Current balance seems to me the most important reason for such tests on motor stators because proper sense of rotation can easily be achieved by switching two phase connections.

I'm familiar with this test when carried out on large hydro generator stators.

An adjustable three-phase voltage source of rated frequency is connected to the stator terminals. Then the voltage is raised until rated current is obtained. The respective voltage divided by the generator rated voltage is equivalent to the per unit (p.u.) value of the so-called sum of stator leakage plus bore reactance. The stator bore leakage reactance can be calculated with great accuracy and after deduction of this figure from the measured value you get the stator leakage reactance x1sigma. This x1sigma is a very important and common reactance for the determination of synchronous reactances, transient reactances and subtransient reactances.

Wolf

http://www.hydropower-consult.com

 

[starkopete]

Zlatkodo,
I’m attaching a couple of brochures. Our unit is several times larger than the one depicted in the brochure. Our previous test set used SCR’s and produced extremely distorted power. When we decided to upgrade we opted for this particular design because with the tapped transformers we get much cleaner power. The downside is that it requires quite a bit of maintenance.

Thanks

 

[starkopete]

and:

 

[rbulsara]

Interesting! Learning never stops.

Rafiq Bulsara

http://www.srengineersct.com

 

[rhatcher]

First, do not apply full voltage to a stator with no rotor installed. This will result in overcurrent and stator winding failure.

Wolf39's 21 Apr 11 13:19 post is, in my opinion, the closest to answering the question at hand. By 'closest correct answer', I am not implying that what he says is wrong. My opinion is quite the opposite. Wolf39's response contains detailed information that is absolutety (star quality) correct. However, zlatkodo is looking for an similar answer that is on a different level.

An adjustable three-phase voltage source of rated frequency is connected to the stator terminals. Then the voltage is raised until rated current is obtained. The respective voltage divided by the generator rated voltage is equivalent to the per unit (p.u.) value of the so-called sum of stator leakage plus bore reactance.

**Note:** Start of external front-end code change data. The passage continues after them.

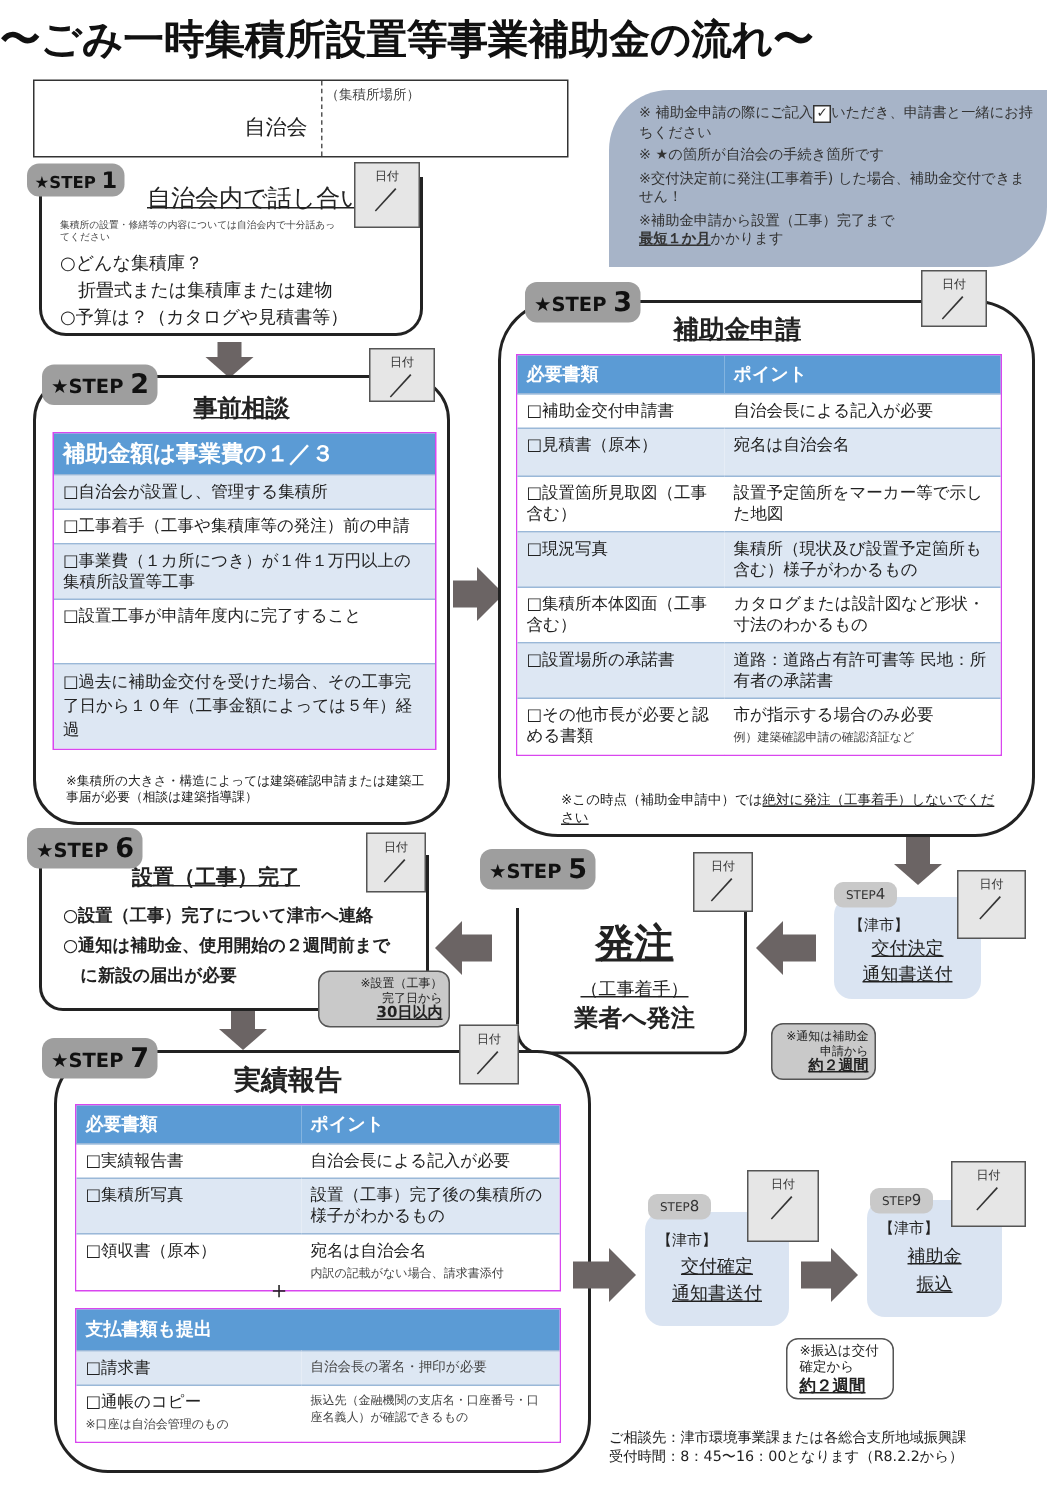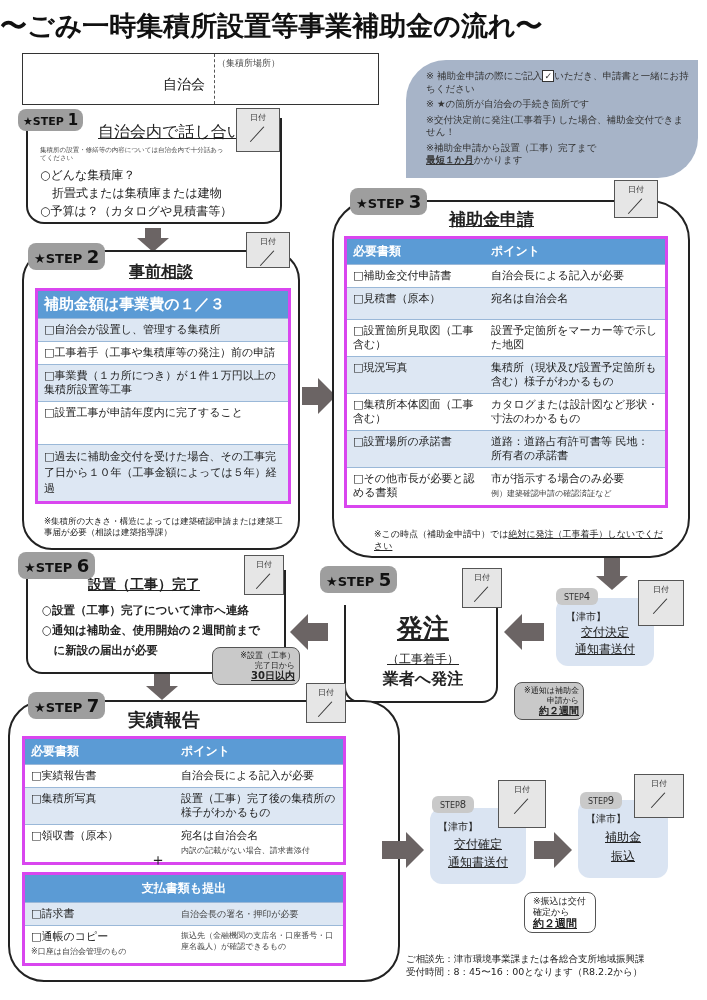--- a/index.html
+++ b/index.html
@@ -38,7 +38,7 @@
   table.tbl td { border-top: 1px solid #9ab8d8; padding: 4px 6px; vertical-align: top; line-height: 14px; }
   table.tbl tr:nth-child(odd) td { background: #dde7f3; }
   table.tbl tr:nth-child(even) td { background: #ffffff; }
-  .tbl-wrap { border: 3px solid #d946ef; }
+  .tbl-wrap { border: 1px solid #d946ef; }
   .small { font-size: 8px; color:#444; }
 
   .city-box { background: #dae4f2; border-radius: 12px; text-align:center; font-size: 12px; }

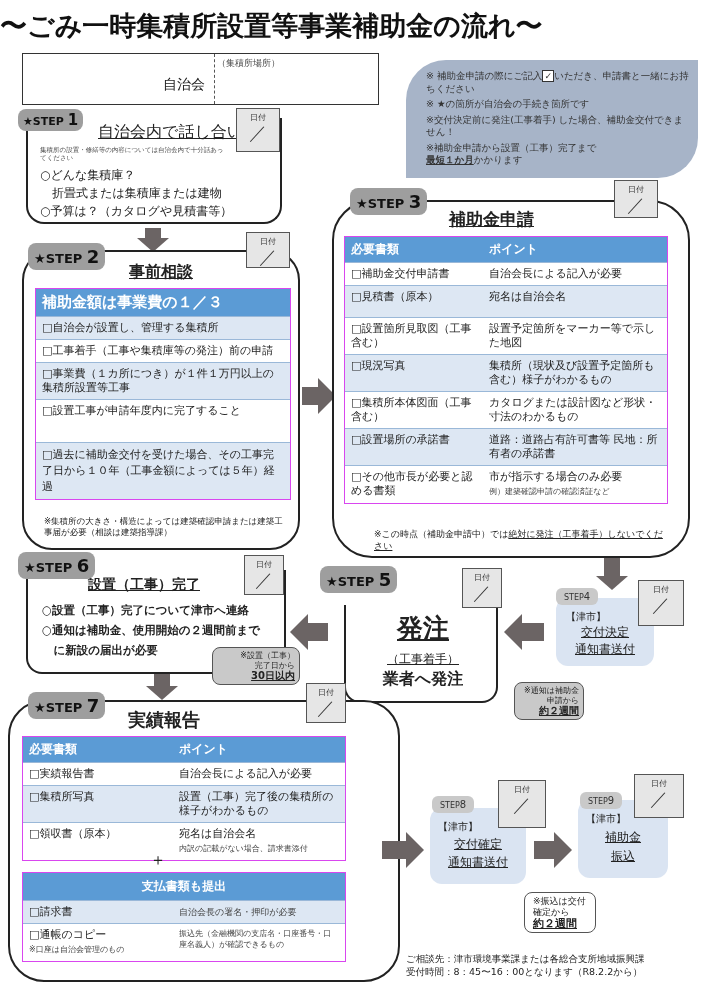--- a/index.html
+++ b/index.html
@@ -216,7 +216,7 @@
   <div class="arrow-down"></div>
 </div>
 
-<div class="abs step-box" style="left:8px; top:700px; width:392px; height:282px; border-radius:36px;">
+<div class="abs step-box" style="left:36px; top:700px; width:358px; height:282px; border-radius:36px;">
   <div style="position:absolute; left:118px; top:6px; font-size:18px; font-weight:bold;">実績報告</div>
   <div class="tbl-wrap" style="position:absolute; left:12px; top:34px; width:324px;">
     <table class="tbl">

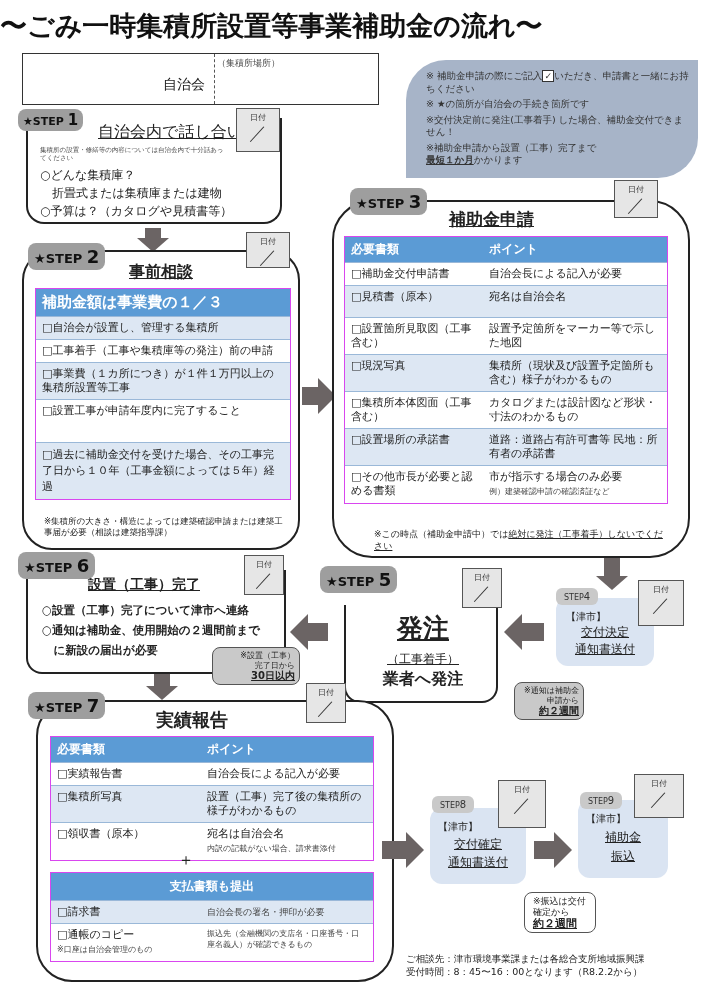--- a/index.html
+++ b/index.html
@@ -242,7 +242,7 @@
   </div>
   <div style="position:absolute; left:140px; top:148px; font-size:16px;">＋</div>
   <div class="tbl-wrap" style="position:absolute; left:12px; top:170px; width:324px;">
-    <div style="background:#5b9bd5; color:#fff; font-weight:bold; font-size:12px; padding:5px 6px;text-align:center;">支払書類も提出</div>
+    <div style="background:#5b9bd5; color:#fff; font-weight:bold; font-size:12px; padding:5px 6px;">支払書類も提出</div>
     <table class="tbl">
       <tbody>
           <tr>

In a motor rewind shop this is called an 'open stator impedance test.' The reason that I say that wolf39's answer is on a different level is that in a motor rewind shop you are not normally concerned with design aspects of the winding such as 'synchronous reactances, transient reactances and subtransient reactances.'

The primary concern in a motor rewind shop is to successfully copy the existing winding or to make a redesign based on the existing winding.

In this case, the 'open circuit stator impedance test' is a test that is used to evaluate whether the winding design is valid. It is not an 'absolute' test with a definite answer. Instead, it is a general test that is similar to a 'no load run test.'

Specifically, as wolf39 describes, the variable source of three phase voltage is applied to the stator and the voltage is increased until the stator current is equal to nameplate current.

The ratio of applied voltage to nameplate voltage (applied volts/nameplate volts) is then calculated. The result is a comparison of the apparent impedance of an 'open stator' with the apparent impedance of a fully loaded motor.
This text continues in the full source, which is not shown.